[Front-end code change data]
··········

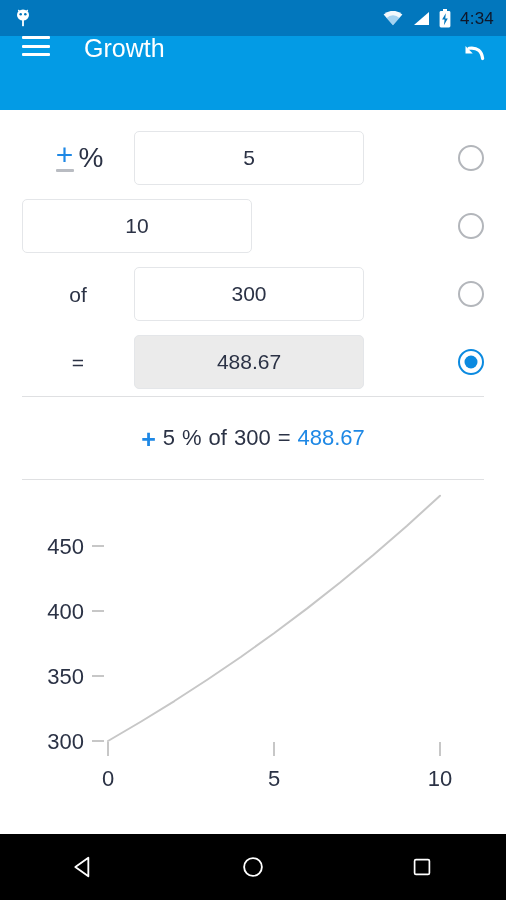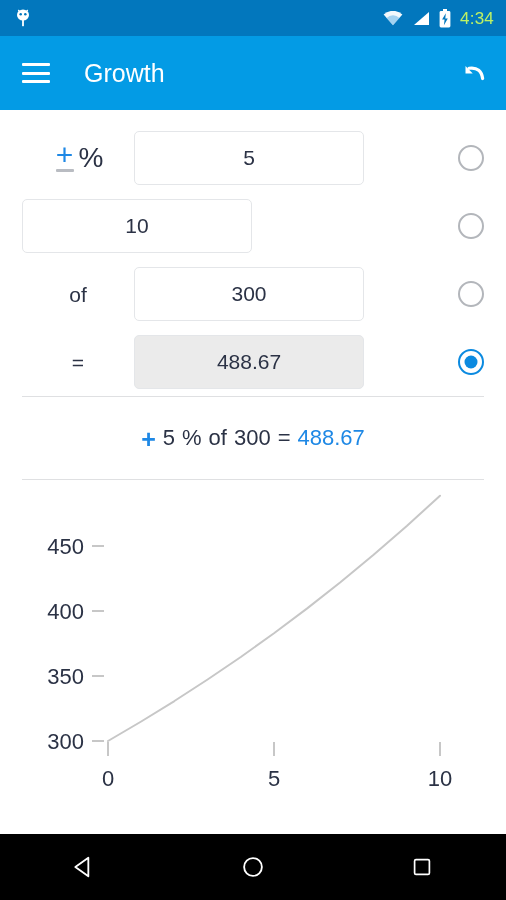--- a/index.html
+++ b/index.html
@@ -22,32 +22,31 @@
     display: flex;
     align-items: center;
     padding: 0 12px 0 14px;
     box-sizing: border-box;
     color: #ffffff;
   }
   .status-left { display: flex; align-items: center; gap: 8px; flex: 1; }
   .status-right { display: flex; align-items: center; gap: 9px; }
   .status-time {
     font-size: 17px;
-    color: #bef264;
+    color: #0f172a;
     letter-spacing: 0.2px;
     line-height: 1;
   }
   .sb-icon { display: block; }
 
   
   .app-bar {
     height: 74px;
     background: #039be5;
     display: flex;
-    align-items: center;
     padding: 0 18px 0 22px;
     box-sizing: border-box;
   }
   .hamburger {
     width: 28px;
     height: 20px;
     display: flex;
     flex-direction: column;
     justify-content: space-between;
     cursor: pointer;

··········

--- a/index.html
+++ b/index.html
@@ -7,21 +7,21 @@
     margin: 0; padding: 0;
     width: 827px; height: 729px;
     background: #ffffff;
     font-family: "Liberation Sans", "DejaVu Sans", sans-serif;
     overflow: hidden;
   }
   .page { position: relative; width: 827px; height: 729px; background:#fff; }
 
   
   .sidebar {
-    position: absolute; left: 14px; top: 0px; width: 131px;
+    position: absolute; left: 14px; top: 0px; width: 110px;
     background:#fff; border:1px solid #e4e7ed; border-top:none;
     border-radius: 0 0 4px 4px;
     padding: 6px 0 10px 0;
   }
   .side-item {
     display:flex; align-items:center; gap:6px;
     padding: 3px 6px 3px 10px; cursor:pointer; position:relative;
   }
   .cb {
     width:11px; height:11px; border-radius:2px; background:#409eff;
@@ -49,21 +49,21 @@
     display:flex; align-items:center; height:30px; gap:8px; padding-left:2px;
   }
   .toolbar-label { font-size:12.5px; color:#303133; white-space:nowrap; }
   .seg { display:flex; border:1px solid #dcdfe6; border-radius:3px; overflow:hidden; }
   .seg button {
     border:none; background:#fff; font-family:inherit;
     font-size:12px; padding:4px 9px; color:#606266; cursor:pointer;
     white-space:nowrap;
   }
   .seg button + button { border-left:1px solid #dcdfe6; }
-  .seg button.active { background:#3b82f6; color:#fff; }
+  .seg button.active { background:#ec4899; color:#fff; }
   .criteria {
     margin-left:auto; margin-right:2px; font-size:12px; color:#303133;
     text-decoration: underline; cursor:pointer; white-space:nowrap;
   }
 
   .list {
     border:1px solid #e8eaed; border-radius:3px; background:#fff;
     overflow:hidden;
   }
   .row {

··········

Task: Copy the lines above exactly, beginning at the line that has "flex-direction: column;" and stopping after the line that has "cursor: pointer;", and omit the rest.

Response below:
     flex-direction: column;
     justify-content: space-between;
     cursor: pointer;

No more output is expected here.